LX-DSemVectors
Handle: | https://hdl.handle.net/21.11129/0000-000B-D38A-B (persistent URL to this page) |
---|
LX-DSemVectors is distributional lexical semantics model, also known as word embeddings, for Portuguese (Rodrigues et al., 2016). This version, 2.2b, was trained on a corpus of 2 billion tokens and achieved state-of-the-art results on multiple lexical semantic tasks (Rodrigues & Branco, 2018).
In this resource (~13GB), four models are made available, corresponding to the first four experiments reported in (Rodrigues & Branco, 2018).

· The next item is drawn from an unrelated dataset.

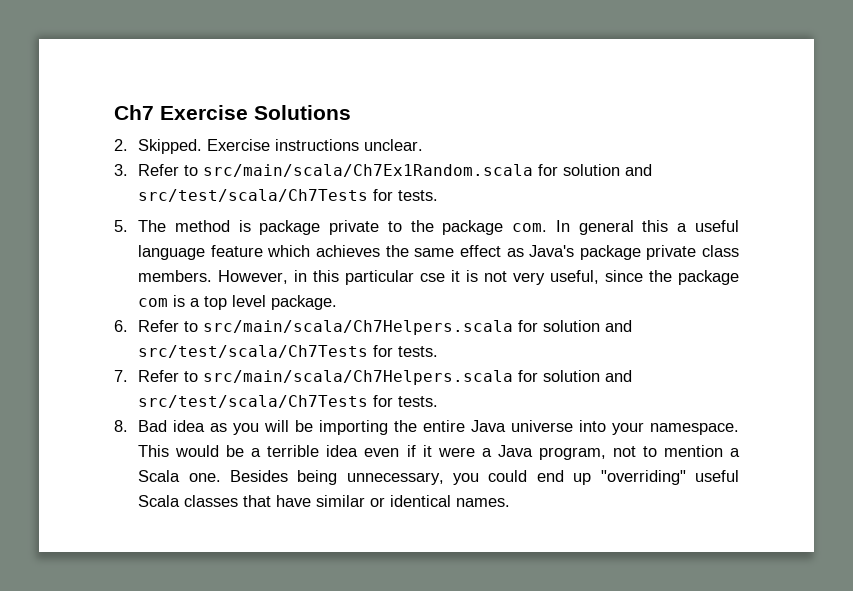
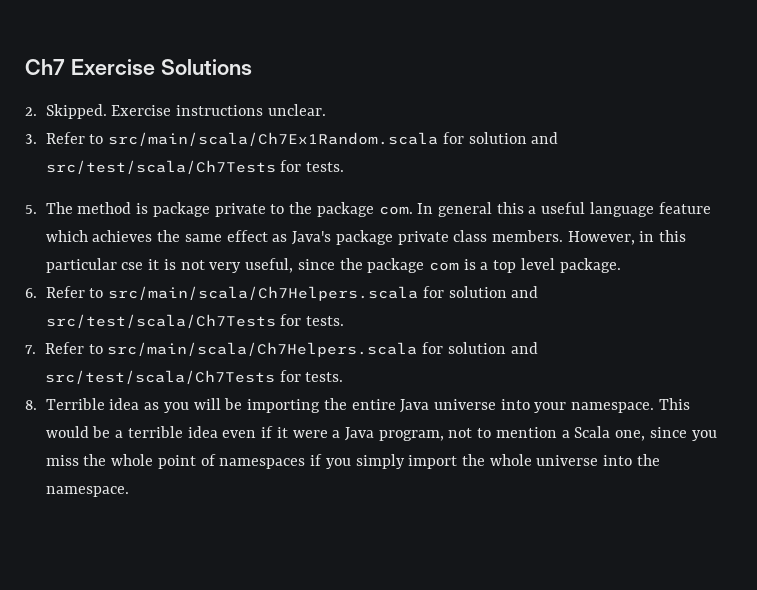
- 8. Bad idea as you will be importing the entire Java universe into your namespace.
+ 8. Terrible idea as you will be importing the entire Java universe into your namespace.
- This would be a terrible idea even if it were a Java program, not to mention a Scala one. Besides being unnecessary, you could end up "overriding" useful Scala classes that have similar or identical names.
+ This would be a terrible idea even if it were a Java program, not to mention a Scala one, since you miss the whole point of namespaces if you simply import the whole universe into the namespace.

LX-DSemVectors v2.2b achieves:
- 47.1% accuracy in the word analogy task, with the LX-4WAnalogies data set;
- 0.5146ρ, 0.3502ρ and 0.3618ρ in the lexical similarity task, respectively with the evaluation data sets LX-WordSim-353, LX-SimLex-999, and LX-Rare Word Similarity;
- and a purity of 0.5909, 0.8000 and 0.6438 in the conceptual categorization task, respectively with the LX-ESSLLI 2008, LX-Battig and the LX-AP evaluation data sets.
These benchmark data sets are also available in the PORTULAN repository.